# [Your goal]
Track down each line below containing the string "DejaVu" and copy it.

━━ Material provided

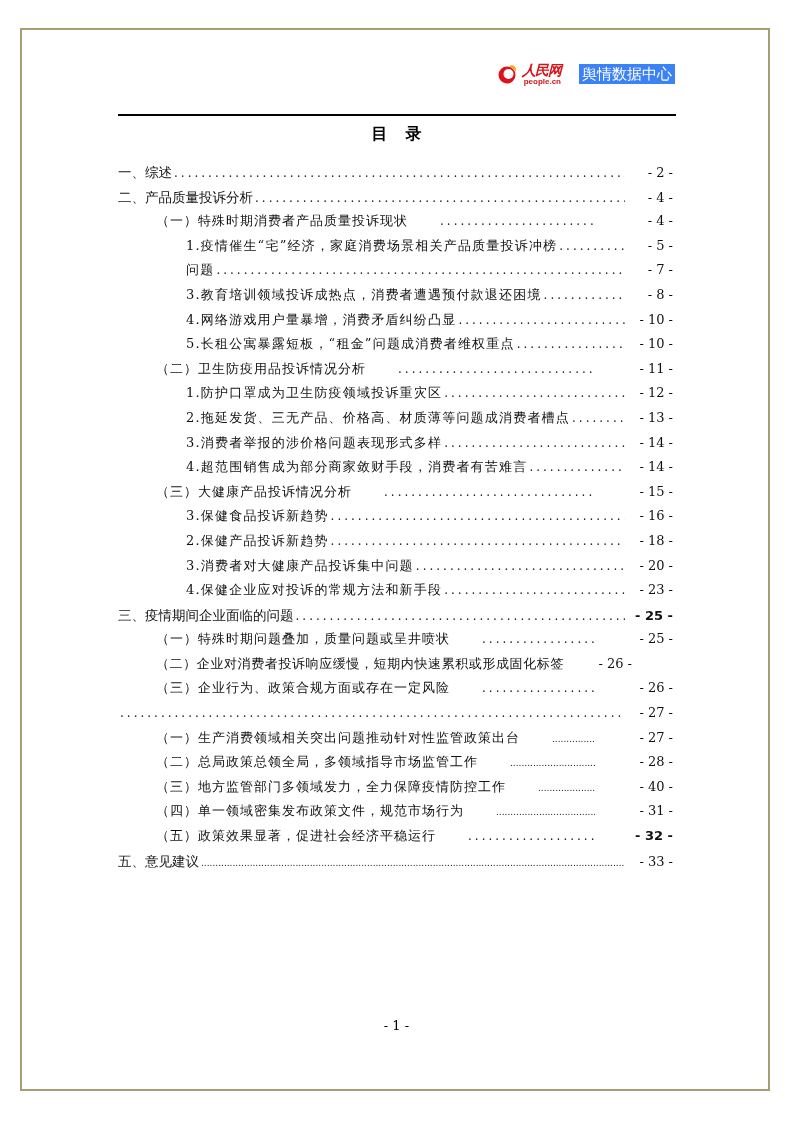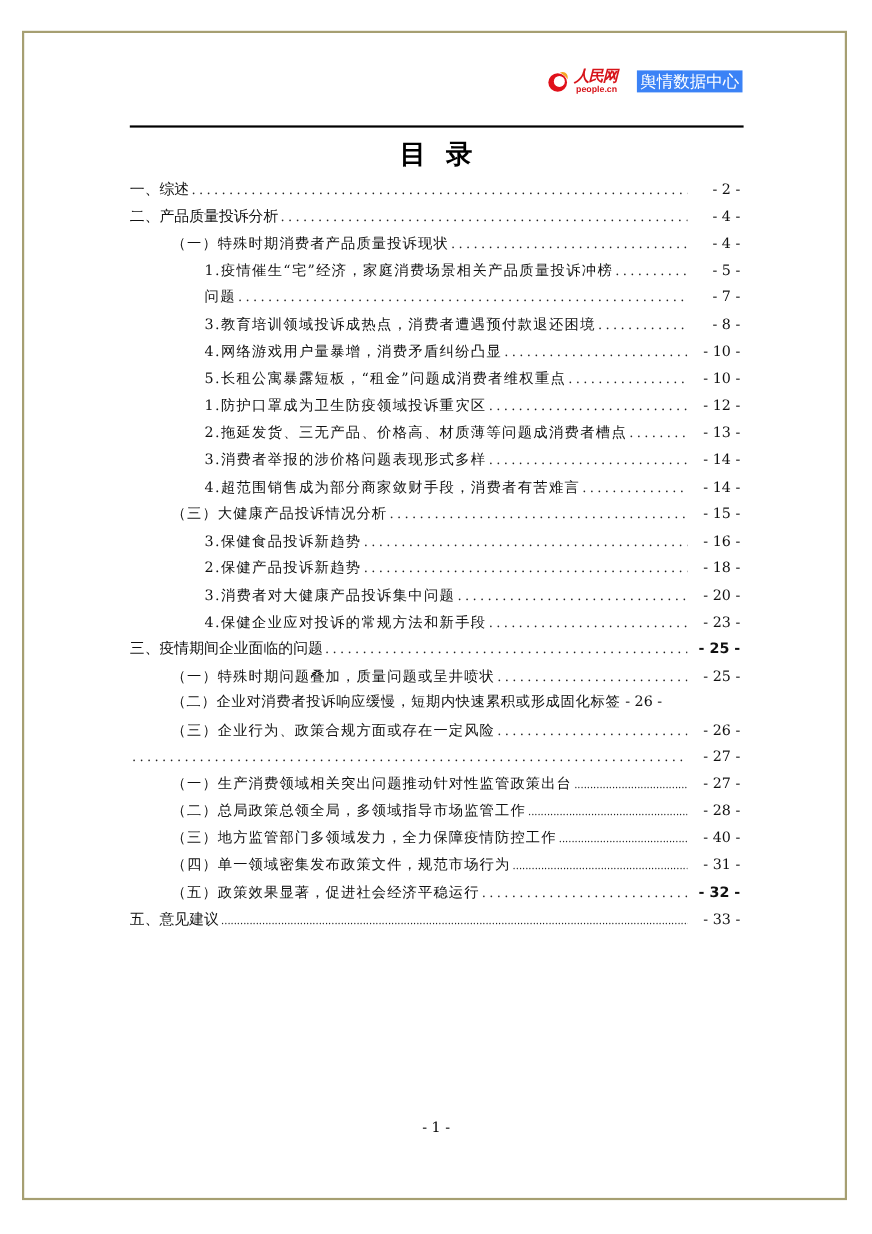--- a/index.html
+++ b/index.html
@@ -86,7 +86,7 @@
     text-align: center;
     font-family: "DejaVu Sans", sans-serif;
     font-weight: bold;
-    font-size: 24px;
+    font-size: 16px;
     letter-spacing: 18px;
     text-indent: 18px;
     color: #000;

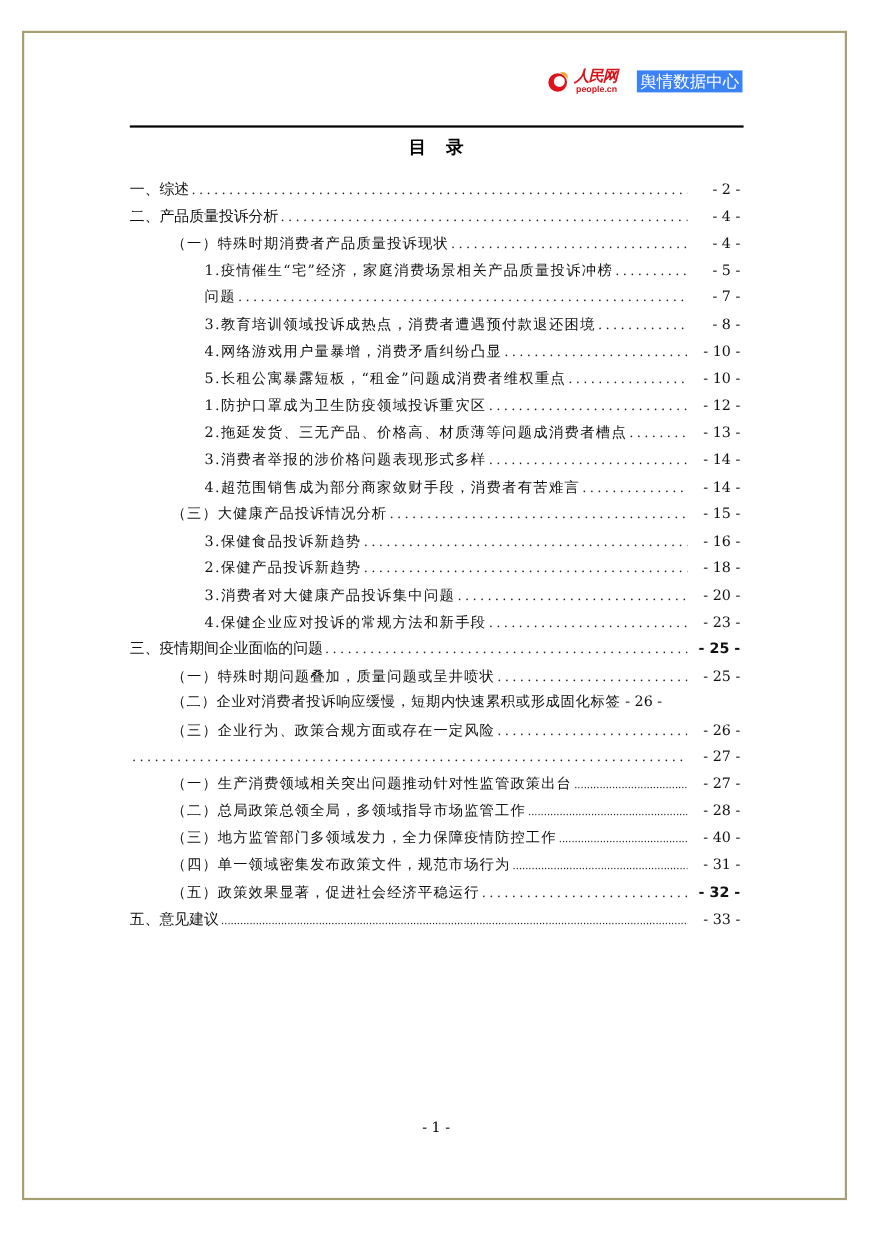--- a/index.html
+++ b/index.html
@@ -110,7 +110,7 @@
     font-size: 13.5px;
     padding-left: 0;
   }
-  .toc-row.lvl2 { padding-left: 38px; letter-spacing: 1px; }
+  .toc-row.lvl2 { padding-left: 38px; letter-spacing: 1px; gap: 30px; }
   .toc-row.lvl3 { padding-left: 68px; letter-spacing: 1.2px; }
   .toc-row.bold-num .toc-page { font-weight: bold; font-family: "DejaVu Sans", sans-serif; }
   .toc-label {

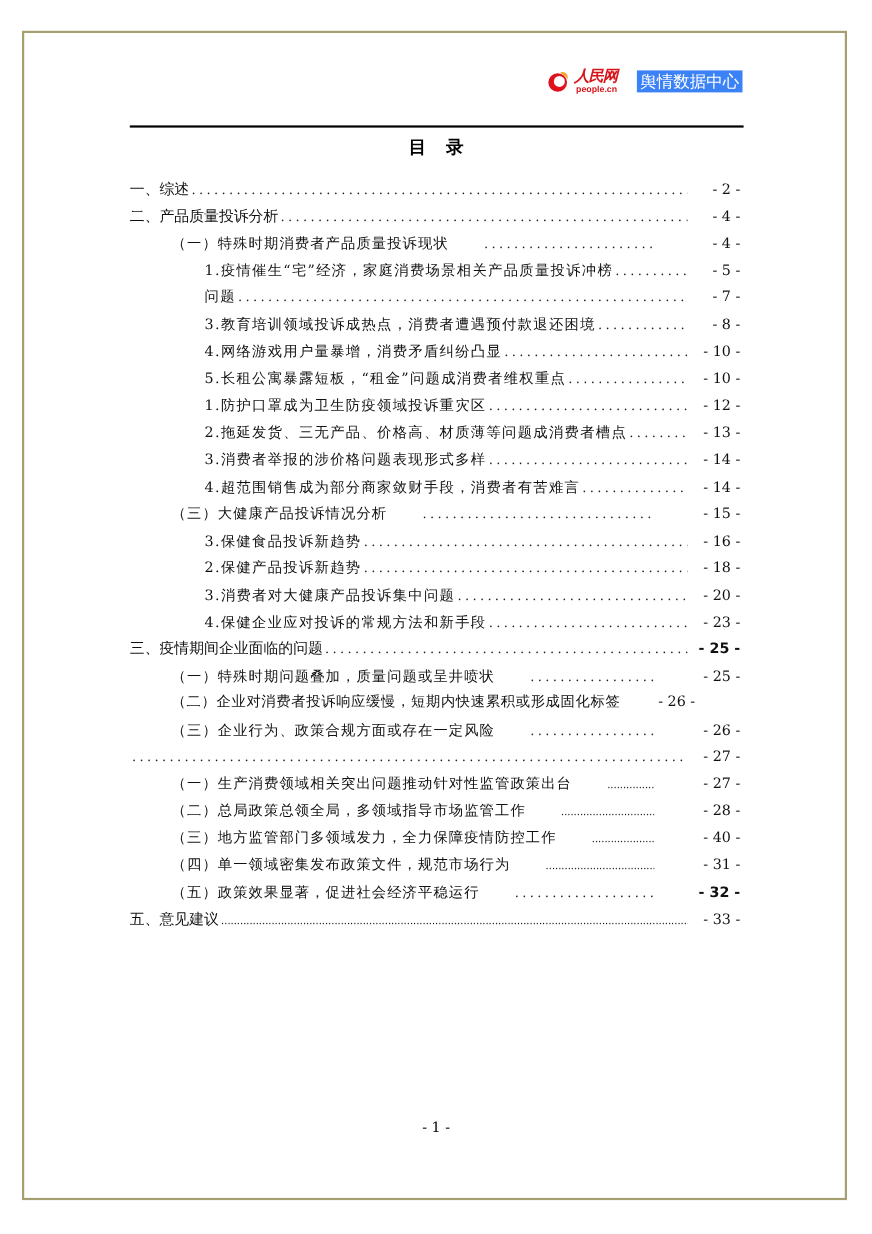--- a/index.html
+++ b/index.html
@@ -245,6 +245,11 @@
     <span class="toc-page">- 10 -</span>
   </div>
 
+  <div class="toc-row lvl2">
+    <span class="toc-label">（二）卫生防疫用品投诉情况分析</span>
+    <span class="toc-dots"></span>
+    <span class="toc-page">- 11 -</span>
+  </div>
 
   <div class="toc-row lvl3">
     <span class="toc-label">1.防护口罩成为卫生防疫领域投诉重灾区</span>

━━━━

# [Exercise answer]
     font-family: "DejaVu Sans", sans-serif;
   .toc-row.bold-num .toc-page { font-weight: bold; font-family: "DejaVu Sans", sans-serif; }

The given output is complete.